### WHAT YOU ARE ASKED TO DO
Only the lines from the one that contains "color:#2f6fd0; font-size:11px; line-height:1;" to the end of the material below are wanted, each duplicated exactly.

### DATA PROVIDED
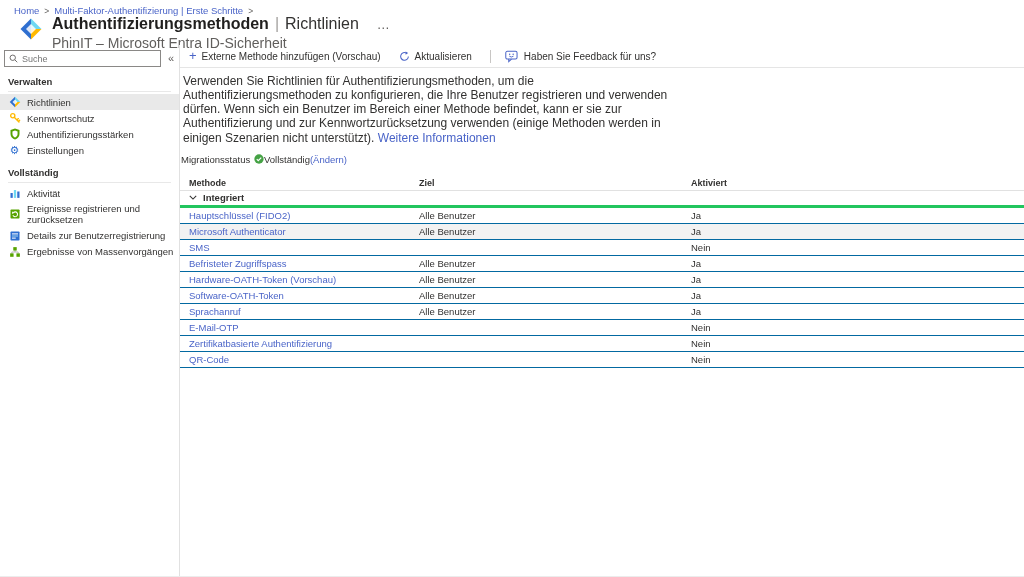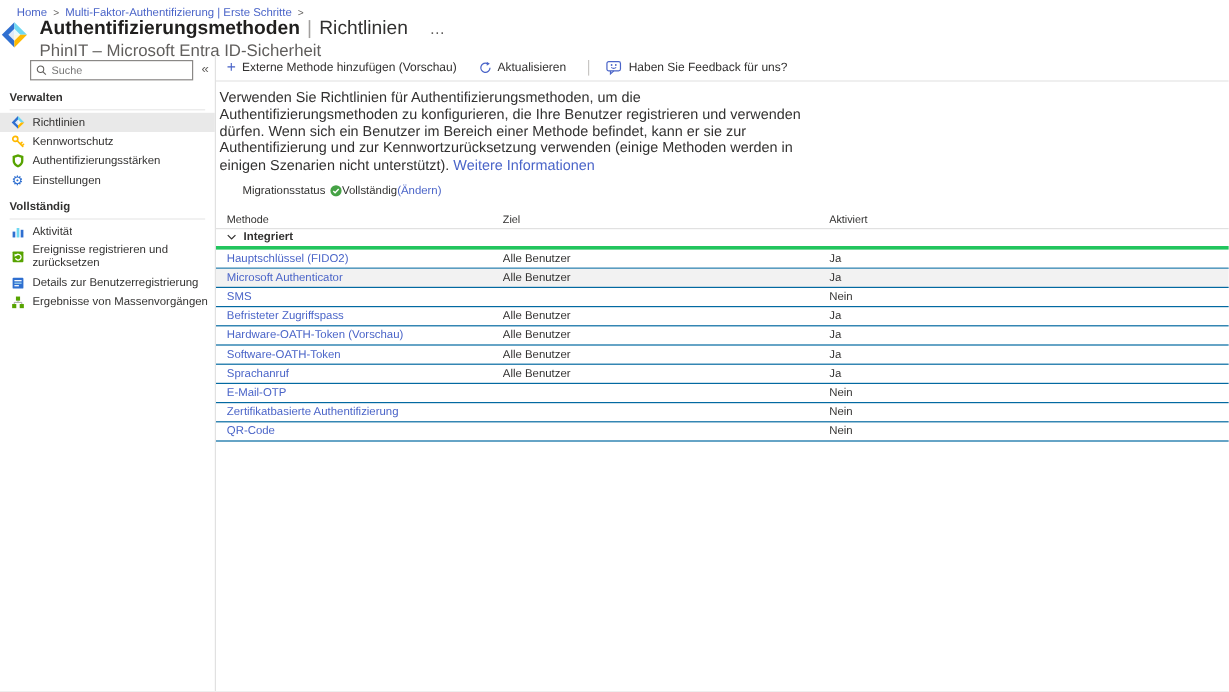--- a/index.html
+++ b/index.html
@@ -11,34 +11,34 @@
     border-bottom:1px solid #ececec;
   }
   a { text-decoration:none; }
   .link { color:#4a64c8; cursor:pointer; }
 
   
   .breadcrumb { position:absolute; top:5px; left:14px; font-size:9.5px; white-space:nowrap; }
   .breadcrumb .sep { color:#605e5c; margin:0 5px; font-size:8.5px; }
 
   
-  .page-header { position:absolute; top:15px; left:0; display:flex; align-items:flex-start; }
+  .page-header { position:absolute; top:15px; left:19px; display:flex; align-items:flex-start; }
   .title-icon { width:24px; height:24px; margin-top:2px; }
   .title-block { margin-left:9px; }
   .title-line { font-size:16px; line-height:18px; white-space:nowrap; }
   .title-name { font-weight:bold; color:#201f1e; }
   .title-pipe { color:#a19f9d; margin:0 6px; }
   .title-blade { color:#323130; }
   .title-more { color:#605e5c; margin-left:18px; font-size:13px; cursor:pointer; letter-spacing:1px; }
   .tenant { font-size:14px; color:#605e5c; margin-top:1px; }
 
   
   .content { position:absolute; top:45px; left:0; right:0; bottom:0; display:flex; }
   .sidebar { width:180px; flex-shrink:0; border-right:1px solid #e1e1e1; padding-top:5px; }
-  .search-row { display:flex; align-items:center; padding:0 5px 0 25px; }
+  .search-row { display:flex; align-items:center; padding:0 5px 0 4px; }
   .search-box { flex:1; display:flex; align-items:center; border:1px solid #8a8886; height:17px; padding:0 4px; background:#fff; }
   .search-box svg { flex-shrink:0; margin-right:4px; }
   .search-box input { border:none; outline:none; width:100%; font-size:9px; font-family:inherit; color:#323130; padding:0; background:transparent; }
   .collapse { margin-left:7px; color:#605e5c; font-size:11px; cursor:pointer; line-height:1; }
 
   .nav-sec-head { margin:9px 8px 2px; padding-bottom:4px; border-bottom:1px solid #e8e8e8; font-weight:bold; font-size:9.5px; color:#323130; }
   .nav-item { display:flex; align-items:center; gap:6px; padding:2px 4px 2px 8px; min-height:16px; font-size:9.5px; cursor:pointer; color:#323130; }
   .nav-item.selected { background:#e9e9e9; }
   .nav-item .ic { width:13px; flex-shrink:0; display:flex; justify-content:center; align-items:center; }
   .nav-item .lbl { white-space:nowrap; overflow:hidden; }
@@ -46,28 +46,28 @@
   .gear-glyph { font-family:"DejaVu Sans",sans-serif; color:#2f6fd0; font-size:11px; line-height:1; }
 
   
   .main { flex:1; min-width:0; }
   .toolbar { display:flex; align-items:center; height:23px; padding-left:9px; border-bottom:1px solid #e5e5e5; font-size:10px; }
   .cmd { display:flex; align-items:center; gap:5px; margin-right:18px; cursor:pointer; color:#323130; white-space:nowrap; }
   .plus-glyph { color:#4a64c8; font-size:13px; line-height:1; margin-top:-1px; }
   .tb-divider { width:1px; height:13px; background:#c8c6c4; margin-right:14px; }
 
   .desc { margin:6px 0 0 3px; width:500px; font-size:12px; line-height:1.18; color:#323130; }
-  .migration { display:flex; margin:9px 0 0 22px; font-size:9.5px; align-items:center; }
+  .migration { display:flex; margin:9px 0 0 1px; font-size:9.5px; align-items:center; }
   .mig-label { width:73px; flex-shrink:0; }
   .mig-status { display:flex; align-items:center; gap:0; }
 
   
   .table { margin-top:11px; font-size:9.5px; }
   .t-row { display:grid; grid-template-columns:230px 272px auto; padding-left:9px; align-items:center; height:16px; border-bottom:1px solid #0369a1; }
-  .t-head { font-weight:normal; height:15px; border-bottom:1px solid #e1e1e1; font-size:9px; }
+  .t-head { font-weight:bold; height:15px; border-bottom:1px solid #e1e1e1; font-size:9px; }
   .t-group { border-bottom:3px solid #22c55e; height:17px; }
   .t-group .grp { display:flex; align-items:center; gap:6px; font-weight:bold; }
   .t-row.hl { background:#f2f2f2; }
   .cell { white-space:nowrap; overflow:hidden; }
 </style>
 </head>
 <body>
 
 <div class="breadcrumb">
   <a class="link">Home</a><span class="sep">&gt;</span><a class="link">Multi-Faktor-Authentifizierung | Erste Schritte</a><span class="sep">&gt;</span>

### EXERCISE SOLUTION
   .gear-glyph { font-family:"DejaVu Sans",sans-serif; color:#2f6fd0; font-size:11px; line-height:1; }
 
   
   .main { flex:1; min-width:0; }
   .toolbar { display:flex; align-items:center; height:23px; padding-left:9px; border-bottom:1px solid #e5e5e5; font-size:10px; }
   .cmd { display:flex; align-items:center; gap:5px; margin-right:18px; cursor:pointer; color:#323130; white-space:nowrap; }
   .plus-glyph { color:#4a64c8; font-size:13px; line-height:1; margin-top:-1px; }
   .tb-divider { width:1px; height:13px; background:#c8c6c4; margin-right:14px; }
 
   .desc { margin:6px 0 0 3px; width:500px; font-size:12px; line-height:1.18; color:#323130; }
-  .migration { display:flex; margin:9px 0 0 22px; font-size:9.5px; align-items:center; }
+  .migration { display:flex; margin:9px 0 0 1px; font-size:9.5px; align-items:center; }
   .mig-label { width:73px; flex-shrink:0; }
   .mig-status { display:flex; align-items:center; gap:0; }
 
   
   .table { margin-top:11px; font-size:9.5px; }
   .t-row { display:grid; grid-template-columns:230px 272px auto; padding-left:9px; align-items:center; height:16px; border-bottom:1px solid #0369a1; }
-  .t-head { font-weight:normal; height:15px; border-bottom:1px solid #e1e1e1; font-size:9px; }
+  .t-head { font-weight:bold; height:15px; border-bottom:1px solid #e1e1e1; font-size:9px; }
   .t-group { border-bottom:3px solid #22c55e; height:17px; }
   .t-group .grp { display:flex; align-items:center; gap:6px; font-weight:bold; }
   .t-row.hl { background:#f2f2f2; }
   .cell { white-space:nowrap; overflow:hidden; }
 </style>
 </head>
 <body>
 
 <div class="breadcrumb">
   <a class="link">Home</a><span class="sep">&gt;</span><a class="link">Multi-Faktor-Authentifizierung | Erste Schritte</a><span class="sep">&gt;</span>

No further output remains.